Zoom can do this thanks to a "right", which allows developers to run a specific feature with an API. As Provost notes, the Apple publicly documents the ability of developers to apply for many different permissions, such as those related to CarPlay, HomeKit and more. However, the special API it has given to Zoom is not offered to other developers by Apple, nor is its existence acknowledged by the company itself.
At the Zoom developer forum, a staff member for the video conferencing platform confirmed earlier in February that Zoom has access tocom.apple.developer.avfoundation.multitasking-camera-access”Or PiPad Camera Multitasking.
For obvious reasons, this feature is useful when users may want to report and use a separate application during a conference call. Without this special API, if a user launches a video conferencing application in Split view mode, the video call will be dimmed, as the application will not be able to access the iPad camera when performing multiple tasks.

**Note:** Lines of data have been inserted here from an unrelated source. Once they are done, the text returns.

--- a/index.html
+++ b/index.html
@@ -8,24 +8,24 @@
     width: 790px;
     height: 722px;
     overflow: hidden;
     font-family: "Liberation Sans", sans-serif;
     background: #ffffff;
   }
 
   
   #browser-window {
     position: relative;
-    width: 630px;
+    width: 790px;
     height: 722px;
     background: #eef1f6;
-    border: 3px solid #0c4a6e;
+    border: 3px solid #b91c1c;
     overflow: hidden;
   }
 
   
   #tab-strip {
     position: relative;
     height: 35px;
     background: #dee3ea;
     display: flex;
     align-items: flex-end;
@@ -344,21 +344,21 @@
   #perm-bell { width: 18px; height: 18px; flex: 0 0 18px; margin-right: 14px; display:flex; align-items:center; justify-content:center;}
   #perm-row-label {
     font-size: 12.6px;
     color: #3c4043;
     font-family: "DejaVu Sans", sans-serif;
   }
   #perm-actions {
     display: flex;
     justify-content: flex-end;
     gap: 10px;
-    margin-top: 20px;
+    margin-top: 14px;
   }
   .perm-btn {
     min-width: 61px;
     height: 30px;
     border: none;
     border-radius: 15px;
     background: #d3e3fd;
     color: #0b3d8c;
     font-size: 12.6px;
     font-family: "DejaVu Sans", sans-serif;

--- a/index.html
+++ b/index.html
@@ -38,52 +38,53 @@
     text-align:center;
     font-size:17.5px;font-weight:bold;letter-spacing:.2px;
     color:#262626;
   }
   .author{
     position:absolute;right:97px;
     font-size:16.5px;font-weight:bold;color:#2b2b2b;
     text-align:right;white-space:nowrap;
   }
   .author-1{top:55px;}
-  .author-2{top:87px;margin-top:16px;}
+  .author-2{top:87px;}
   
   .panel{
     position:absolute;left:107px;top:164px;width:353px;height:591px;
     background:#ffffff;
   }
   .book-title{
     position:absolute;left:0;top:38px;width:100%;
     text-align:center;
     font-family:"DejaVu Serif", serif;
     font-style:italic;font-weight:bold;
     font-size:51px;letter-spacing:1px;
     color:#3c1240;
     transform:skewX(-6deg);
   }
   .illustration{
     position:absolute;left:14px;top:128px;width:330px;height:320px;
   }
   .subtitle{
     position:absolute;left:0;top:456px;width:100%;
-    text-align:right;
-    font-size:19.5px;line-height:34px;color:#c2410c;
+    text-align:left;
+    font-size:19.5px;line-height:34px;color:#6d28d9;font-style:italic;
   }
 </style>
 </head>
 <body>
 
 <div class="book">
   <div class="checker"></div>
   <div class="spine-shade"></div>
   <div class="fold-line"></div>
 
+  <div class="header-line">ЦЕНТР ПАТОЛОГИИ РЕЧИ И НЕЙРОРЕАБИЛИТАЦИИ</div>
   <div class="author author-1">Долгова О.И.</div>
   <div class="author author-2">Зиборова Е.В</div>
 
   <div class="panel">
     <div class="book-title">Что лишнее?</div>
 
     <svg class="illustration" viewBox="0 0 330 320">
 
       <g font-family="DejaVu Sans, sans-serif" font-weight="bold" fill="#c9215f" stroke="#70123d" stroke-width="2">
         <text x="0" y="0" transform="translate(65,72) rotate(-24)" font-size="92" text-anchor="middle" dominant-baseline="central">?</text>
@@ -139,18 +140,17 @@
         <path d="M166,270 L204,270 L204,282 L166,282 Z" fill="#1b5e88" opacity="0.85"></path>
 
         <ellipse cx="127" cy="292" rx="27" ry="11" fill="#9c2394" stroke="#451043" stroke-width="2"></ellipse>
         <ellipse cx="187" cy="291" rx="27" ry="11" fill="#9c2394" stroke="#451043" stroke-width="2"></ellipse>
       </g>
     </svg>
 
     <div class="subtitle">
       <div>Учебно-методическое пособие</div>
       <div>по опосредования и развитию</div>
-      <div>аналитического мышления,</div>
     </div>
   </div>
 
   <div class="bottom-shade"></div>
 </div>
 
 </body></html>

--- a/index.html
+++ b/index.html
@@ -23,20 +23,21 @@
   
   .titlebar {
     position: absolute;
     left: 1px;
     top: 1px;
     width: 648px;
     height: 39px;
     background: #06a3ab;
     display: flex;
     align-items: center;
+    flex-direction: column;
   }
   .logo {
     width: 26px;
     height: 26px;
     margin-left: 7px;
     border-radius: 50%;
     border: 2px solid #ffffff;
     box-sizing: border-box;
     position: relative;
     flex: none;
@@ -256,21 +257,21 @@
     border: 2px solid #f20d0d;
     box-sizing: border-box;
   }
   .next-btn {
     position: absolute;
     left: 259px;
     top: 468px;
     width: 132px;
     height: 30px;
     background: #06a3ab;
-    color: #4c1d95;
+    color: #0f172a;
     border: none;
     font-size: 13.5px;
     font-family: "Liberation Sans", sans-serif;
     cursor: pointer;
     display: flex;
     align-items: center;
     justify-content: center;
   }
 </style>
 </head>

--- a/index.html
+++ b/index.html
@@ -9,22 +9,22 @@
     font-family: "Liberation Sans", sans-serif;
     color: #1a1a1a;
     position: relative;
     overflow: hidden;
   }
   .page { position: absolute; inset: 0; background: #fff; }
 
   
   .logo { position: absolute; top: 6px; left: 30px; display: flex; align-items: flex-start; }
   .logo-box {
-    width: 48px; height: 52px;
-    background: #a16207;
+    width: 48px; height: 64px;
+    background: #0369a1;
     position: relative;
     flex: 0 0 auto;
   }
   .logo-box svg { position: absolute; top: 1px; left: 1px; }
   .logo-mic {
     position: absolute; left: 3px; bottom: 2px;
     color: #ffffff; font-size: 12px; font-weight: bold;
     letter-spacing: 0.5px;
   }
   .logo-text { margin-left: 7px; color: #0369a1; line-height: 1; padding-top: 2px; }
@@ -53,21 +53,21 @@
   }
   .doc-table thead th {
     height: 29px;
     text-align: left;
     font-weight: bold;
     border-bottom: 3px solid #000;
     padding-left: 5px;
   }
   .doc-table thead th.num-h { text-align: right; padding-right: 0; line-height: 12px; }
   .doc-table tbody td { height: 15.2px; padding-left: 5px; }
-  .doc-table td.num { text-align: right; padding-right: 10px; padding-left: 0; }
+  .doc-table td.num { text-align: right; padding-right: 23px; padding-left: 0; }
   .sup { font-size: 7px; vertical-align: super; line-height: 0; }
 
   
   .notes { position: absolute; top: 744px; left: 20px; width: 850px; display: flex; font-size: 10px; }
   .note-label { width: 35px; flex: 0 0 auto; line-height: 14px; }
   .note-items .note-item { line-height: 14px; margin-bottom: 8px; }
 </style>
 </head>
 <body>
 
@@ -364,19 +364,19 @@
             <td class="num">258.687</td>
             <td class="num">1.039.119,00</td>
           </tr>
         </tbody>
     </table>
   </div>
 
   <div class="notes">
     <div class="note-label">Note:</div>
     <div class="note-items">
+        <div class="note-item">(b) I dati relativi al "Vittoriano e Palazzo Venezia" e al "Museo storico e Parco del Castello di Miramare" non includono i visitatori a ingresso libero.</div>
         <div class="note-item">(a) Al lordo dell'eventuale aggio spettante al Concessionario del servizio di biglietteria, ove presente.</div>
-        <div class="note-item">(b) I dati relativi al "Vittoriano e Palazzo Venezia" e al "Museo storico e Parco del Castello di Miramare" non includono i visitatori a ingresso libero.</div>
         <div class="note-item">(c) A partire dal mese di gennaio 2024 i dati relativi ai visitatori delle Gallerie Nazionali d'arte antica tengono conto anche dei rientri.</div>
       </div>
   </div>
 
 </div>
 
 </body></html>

The new revelation comes at a difficult time for tech giant Cupertino. The company is currently in a legal dispute with the gaming company Epic Games, which accuses it of unfair and anti-competitive control in the App Store and the distribution of applications on devices iOS.
The trial between the two titans began on May 3, and since then, data, including e-mails between Apple executives and employees, have revealed that Apple had previously given some developers, such as Hulu, access to APIs that were not available. to other developers. Apple continues to commit to treating all developers the same and offering "equal terms" to all.